Chicago Cuts Funding for Neighborhood Schools, Continues to Implement Unproven Reforms
Last week Chicago’s school board passed a budget for the 2014-20 15school year that,according to the Chicago Tribune, “cuts funding to traditional schools by $72 million while increasing spending by the same amount for privately run charter and contract schools.” The Tribune reports that this budget reduces funding for neighborhood schools for the second year in a row.

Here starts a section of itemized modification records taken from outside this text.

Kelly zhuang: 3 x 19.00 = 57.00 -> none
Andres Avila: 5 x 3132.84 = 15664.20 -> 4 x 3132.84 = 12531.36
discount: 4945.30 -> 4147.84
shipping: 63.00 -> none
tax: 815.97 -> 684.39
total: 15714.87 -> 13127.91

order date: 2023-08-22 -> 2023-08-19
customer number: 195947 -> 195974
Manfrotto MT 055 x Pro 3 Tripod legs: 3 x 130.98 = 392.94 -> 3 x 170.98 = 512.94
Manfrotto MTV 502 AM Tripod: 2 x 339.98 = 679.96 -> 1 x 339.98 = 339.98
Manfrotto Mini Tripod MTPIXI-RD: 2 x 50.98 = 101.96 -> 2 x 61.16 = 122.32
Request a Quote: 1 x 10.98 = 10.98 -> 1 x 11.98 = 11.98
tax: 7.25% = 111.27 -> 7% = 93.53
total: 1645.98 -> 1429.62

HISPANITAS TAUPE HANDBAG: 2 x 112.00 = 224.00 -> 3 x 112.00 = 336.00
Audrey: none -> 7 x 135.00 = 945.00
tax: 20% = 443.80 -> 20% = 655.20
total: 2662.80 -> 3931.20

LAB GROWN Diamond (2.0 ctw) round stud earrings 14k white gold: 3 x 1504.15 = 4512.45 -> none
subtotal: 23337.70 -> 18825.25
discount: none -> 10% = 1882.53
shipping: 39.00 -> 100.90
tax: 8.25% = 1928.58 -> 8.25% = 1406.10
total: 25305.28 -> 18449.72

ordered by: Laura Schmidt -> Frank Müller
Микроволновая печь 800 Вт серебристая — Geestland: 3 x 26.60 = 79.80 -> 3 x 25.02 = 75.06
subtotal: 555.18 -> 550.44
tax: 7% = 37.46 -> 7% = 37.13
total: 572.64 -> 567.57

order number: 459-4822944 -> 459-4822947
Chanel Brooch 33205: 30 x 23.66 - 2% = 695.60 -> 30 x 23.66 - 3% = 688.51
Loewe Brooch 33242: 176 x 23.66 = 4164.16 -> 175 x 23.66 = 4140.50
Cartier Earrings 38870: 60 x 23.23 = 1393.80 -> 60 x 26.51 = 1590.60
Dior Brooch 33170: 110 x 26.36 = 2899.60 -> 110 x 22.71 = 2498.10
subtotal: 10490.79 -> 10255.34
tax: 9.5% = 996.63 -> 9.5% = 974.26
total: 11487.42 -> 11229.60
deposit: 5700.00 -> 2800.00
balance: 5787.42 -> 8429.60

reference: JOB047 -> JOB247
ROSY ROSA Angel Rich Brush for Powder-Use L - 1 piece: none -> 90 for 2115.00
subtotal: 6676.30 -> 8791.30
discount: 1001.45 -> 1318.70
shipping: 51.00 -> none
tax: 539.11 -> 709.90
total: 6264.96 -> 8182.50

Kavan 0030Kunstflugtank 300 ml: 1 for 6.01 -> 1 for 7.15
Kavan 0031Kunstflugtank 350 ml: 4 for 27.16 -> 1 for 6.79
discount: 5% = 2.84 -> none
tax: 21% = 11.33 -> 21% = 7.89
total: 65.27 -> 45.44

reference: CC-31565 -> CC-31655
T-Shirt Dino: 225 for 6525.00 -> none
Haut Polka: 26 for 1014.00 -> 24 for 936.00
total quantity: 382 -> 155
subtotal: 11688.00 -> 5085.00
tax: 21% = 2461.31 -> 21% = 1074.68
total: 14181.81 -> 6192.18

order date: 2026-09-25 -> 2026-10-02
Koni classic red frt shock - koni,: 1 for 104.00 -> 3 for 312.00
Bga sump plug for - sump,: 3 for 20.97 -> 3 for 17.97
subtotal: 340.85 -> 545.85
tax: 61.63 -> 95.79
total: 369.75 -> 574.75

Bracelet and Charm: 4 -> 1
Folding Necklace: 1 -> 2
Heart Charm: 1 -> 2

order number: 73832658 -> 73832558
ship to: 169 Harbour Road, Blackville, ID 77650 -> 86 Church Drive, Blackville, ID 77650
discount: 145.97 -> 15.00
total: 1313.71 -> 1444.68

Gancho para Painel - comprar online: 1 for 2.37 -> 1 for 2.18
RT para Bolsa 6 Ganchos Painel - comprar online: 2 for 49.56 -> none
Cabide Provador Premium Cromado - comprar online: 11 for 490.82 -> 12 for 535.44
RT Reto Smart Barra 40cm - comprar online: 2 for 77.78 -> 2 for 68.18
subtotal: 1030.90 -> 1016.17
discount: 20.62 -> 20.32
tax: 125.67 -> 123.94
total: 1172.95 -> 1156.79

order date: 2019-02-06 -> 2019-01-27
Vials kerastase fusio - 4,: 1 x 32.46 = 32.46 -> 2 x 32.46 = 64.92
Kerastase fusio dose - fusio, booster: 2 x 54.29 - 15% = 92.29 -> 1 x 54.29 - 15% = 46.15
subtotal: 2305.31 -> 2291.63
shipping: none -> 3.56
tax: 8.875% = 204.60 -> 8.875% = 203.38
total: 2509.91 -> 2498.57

Earlier this summer, Pauline Lipman and researchers at the University of Illinois at Chicago, released a report that examines the impact on Chicago’s families of the city’s school governance changes in the past two decades that have rapidly opened unregulated charter schools while closing a mass of traditional public schools. Here is the summary that begins that report:
“On May 22, 2013 Chicago’s appointed Board of Education voted to close 50 schools, turn around five others, and co-locate 17 elementary schools, affecting roughly 40,000 students. This was the largest number of schools closed at one time in the U.S. Since 2001, Chicago Public Schools has closed, turned-around, phased-out, or consolidated over 150 neighborhood public schools in low-income African American and Latino communities. This policy has disproportionately affected African American students and communities. At the same time, CPS has expanded privately run charter and turnaround schools. These actions should be understood in relation to CPS’ ‘portfolio’ district agenda in which schools are part of a market of largely interchangeable public and private services, rather than stabilizing neighborhood institutions.”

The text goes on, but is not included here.